SEATTLE – Frankie Jo Cochran was one of a few students who participated in a program designed to improve the confidence and aspirations of low and moderate income inner city eighth graders from Seattle.
The program is the Lakeside Educational Enrichment Program. LEEP provides a six-week summer experience for about 90 Seattle area students each summer involving English, math and geography classes. They also go on a three-day-long overnight camping trip and participate in a crew program where the students row in eight-person shells. Frankie did so well in LEEP that she and just one other LEEP student were invited to attend Lakeside School her freshman year.
Lakeside is a non-sectarian school (not affiliated with any religion) with two campuses, one for students in fifth through eighth grades, and the bigger campus with students ninth through 12th grades; there are 777 students total.
In the last five years, more than half the senior class has been recognized in some fashion by the National Merit
Society. In fact, for the past few years, the Lakeside senior class has had SAT scores which averaged better than the average SAT scores of the freshmen class at Yale University; 99 percent of Lakeside graduates attend college.
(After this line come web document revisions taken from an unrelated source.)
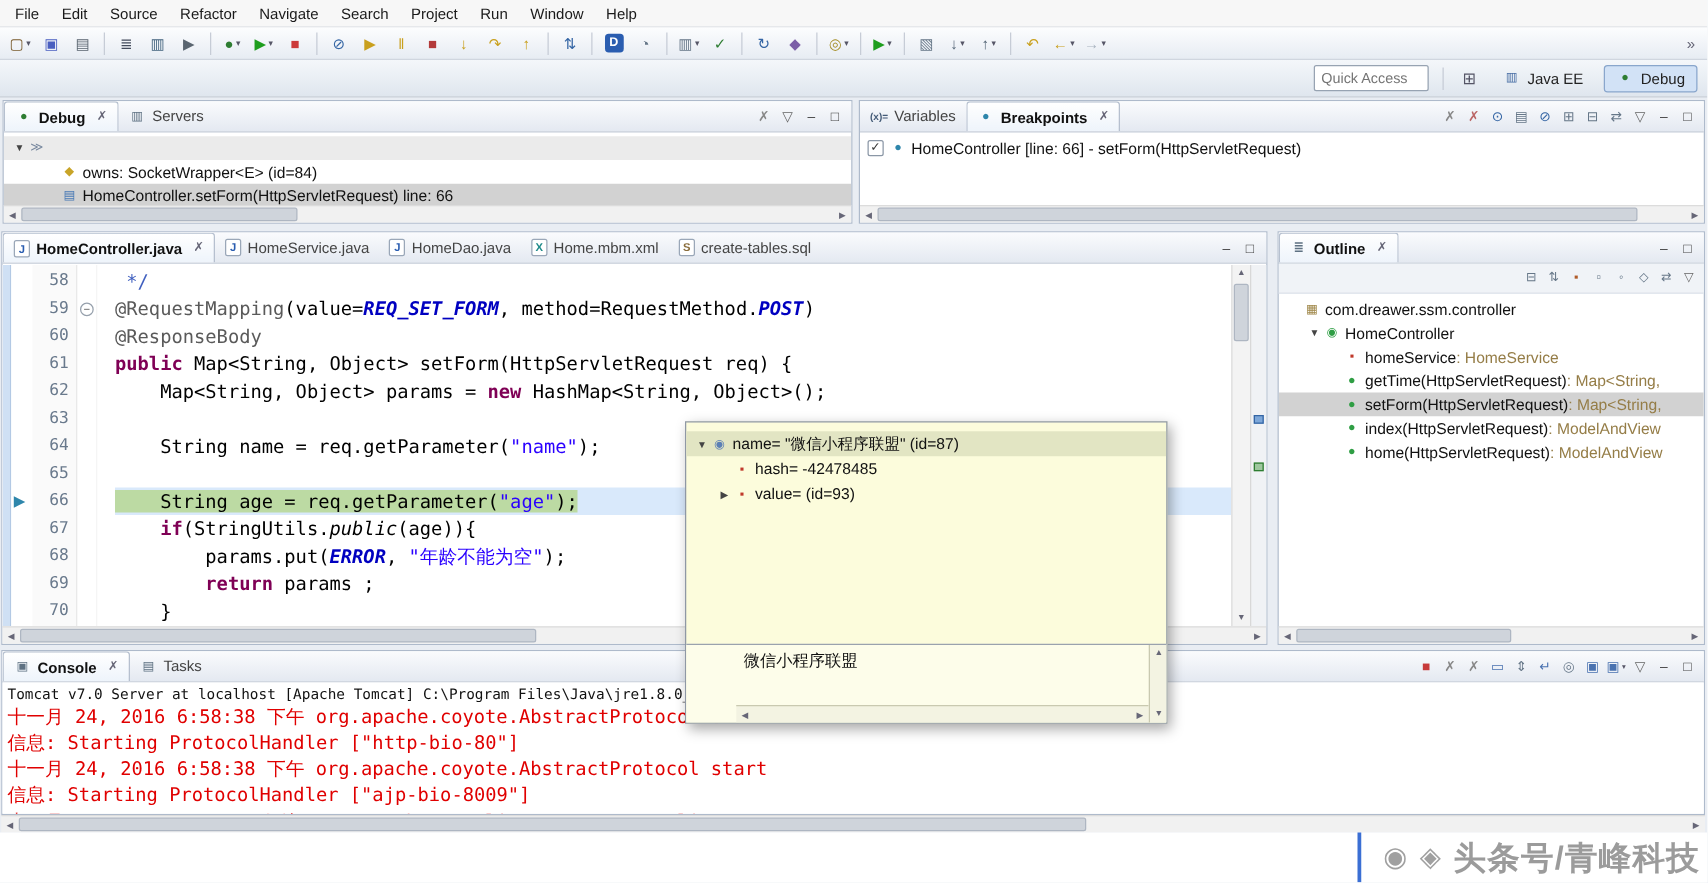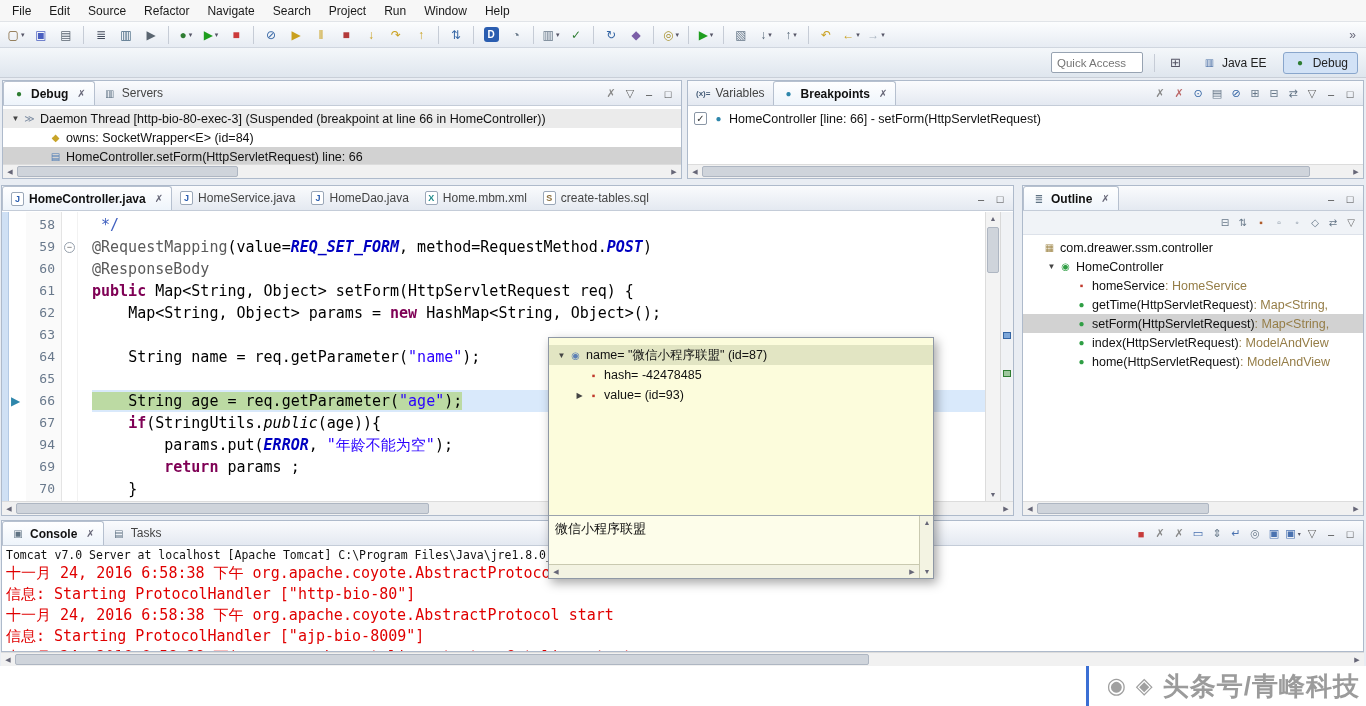"Daemon Thread [http-bio-80-exec-3]" span.tlabel { html: <span>Daemon Thread [http-bio-80-exec-3] (Suspended (breakpoint at line 66 in HomeController))</span> -> none }
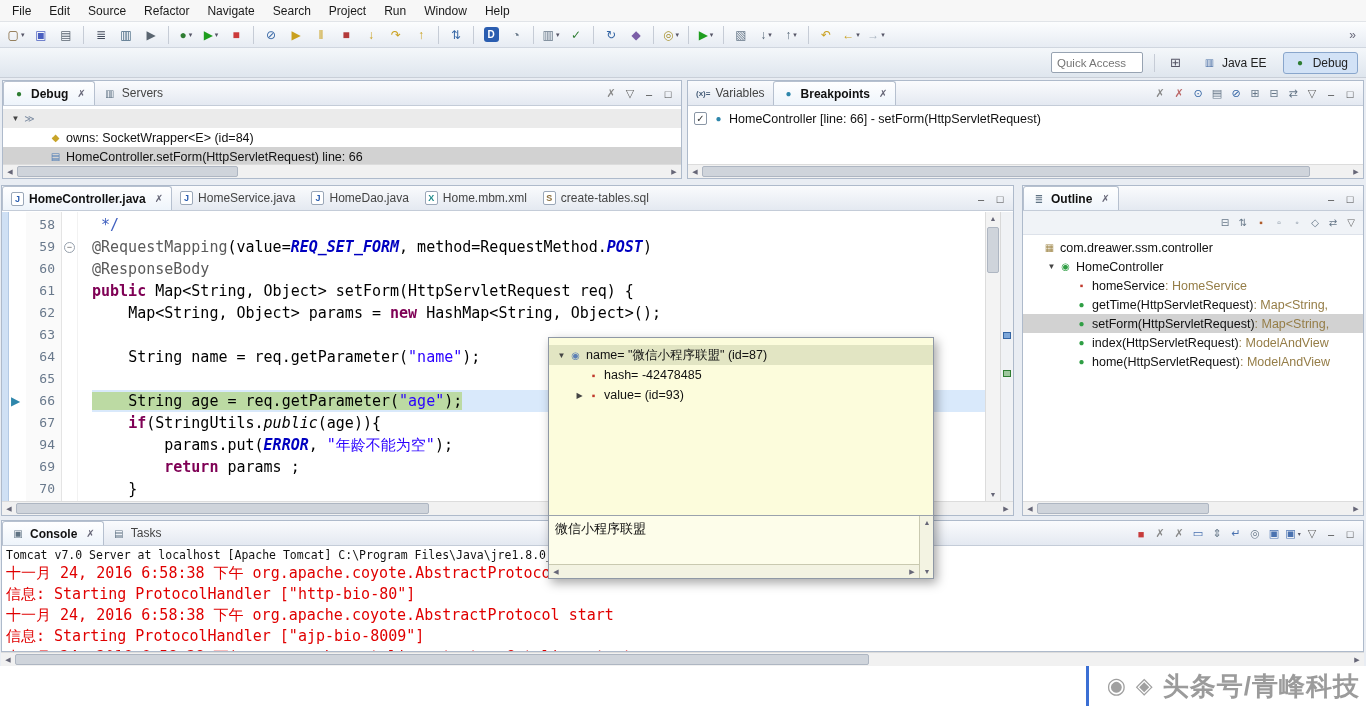"94" div.ncell { text: 94 -> 68 }
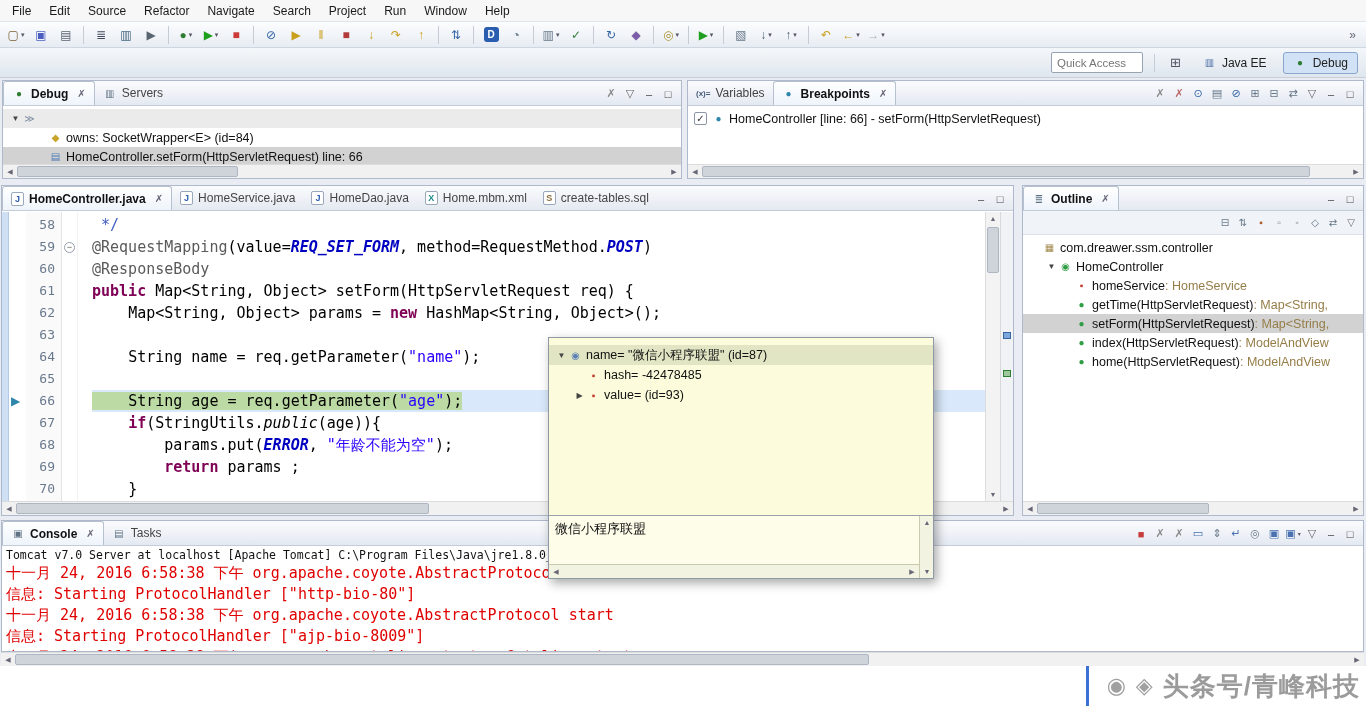"微信小程序联盟" .pop-detail-main { padding-left: none -> 40px }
While Frankie was a scholarship student, it cost $23,500 annually to attend the school in tuition costs alone; the total cost including all fees, food, books and transportation are estimated to be about $30,000 annually.
Lakeside is well-known because of some of its famous alumni. Some may not remember the original Batman, Adam West, from the television series; more people know the names of more recent alums, Paul Allen and Bill Gates, co-founders of the Microsoft Company.
Frankie’s first year at Lakeside was difficult. She was smart enough, but she came from circumstances very different from most Lakeside students. Her earlier schools did not prepare her for the rigorous education of Lakeside. Frankie is part Assiniboine and a member of the White Clay People (A’AH’NI NIN) aka Gros-Ventres Tribe of Montana. Her mother and father moved their family from Montana several years ago because of the discrimination against American Indians in the area.
During Frankie Jo Cochran’s four years at Lakeside School she proposed a student-sponsored day to teach the rest of the Lakeside community about American Indians. She is seen here at the event (right). Dancing with her in red is Toresia Woods and in black is Myleaka Webster.
When Frankie first came to Lakeside, she exhibited a typical urban street tough attitude. She was ready to get physical with anybody who messed with her with the slightest provocation. She held on to her street tough credentials her first year. She was the only person in the school who looked like an American Indian. Her adjustment to school was difficult. She became depressed; her physical health deteriorated. Her mother, the rock of her nuclear and extended family, almost pulled her out because she thought Lakeside might actually kill her daughter.
Remarkably, Frankie returned her sophomore year and with some assistance from Lakeside, started to turn things around. She dropped math during her difficult freshman year. She wanted to catch up with her classmates in math so badly that she took two math classes her junior year to get back on track. That same year, she took her first plane ride to Boston on a school-sponsored trip; this was the first time she had been away from her family. As a senior, she became a leader in the Black Student Union.
This year, Frankie proposed a student-sponsored day to teach the rest of the Lakeside community about American Indians. All regular classes stopped at the high school for a day to focus on the educational program the students organized. Frankie and another student led the organization of the day to share American Indian culture with the rest of the school. While the students had help from faculty advisors, they did the bulk of the work to make the day possible.
Rose Main, Frankie’s aunt, gave the keynote address. Students learned how to do bead work, dance and sing American Indian style. They also learned about coastal tribal culture, Indian law and much more. The day culminated in a pow wow, the first for Lakeside. During the pow wow, the American Indian visitors reflected a spirit of oneness that took over the school and clearly reflected the feeling that we are one people. Some consider that day the best student-sponsored day in the history of Lakeside.
Frankie distinguished herself even before that as one of the few female wrestlers at the school (one young man at the public high school around the corner from Lakeside may never forget getting pinned by Frankie in one of her wrestling matches.) She also boxes out of a local gym.
Frankie will graduate this month and join the Lakeside alumni. She will attend Ithaca College in New York in the fall. She has reconciled the two very different worlds in which she lives. Her mother is still the rock. She cannot decide whether she wants to become a physician or an attorney, but she knows she wants to improve life for other American Indians.
Frankie has been a part of a world she never knew existed before she came to Lakeside School. She now knows that she can operate successfully without giving up the world and culture that centers her. She will always be A’AH’NI NIN. This young woman who barely survived her first year at Lakeside School will graduate a stronger young woman who has contributed more to this school than anyone ever thought possible.
If any child ever needs to hear an uplifting story about hard work, courage and determination, reflect on Frankie’s story. If she can do it, many others can too. We all celebrate this child of Montana and of the Great Spirit. Congratulations to Frankie, her family and the White Clay People.
T.J. Vassar is Frankie Jo Cochran’s college counselor, academic advisor and a U.S. history teacher.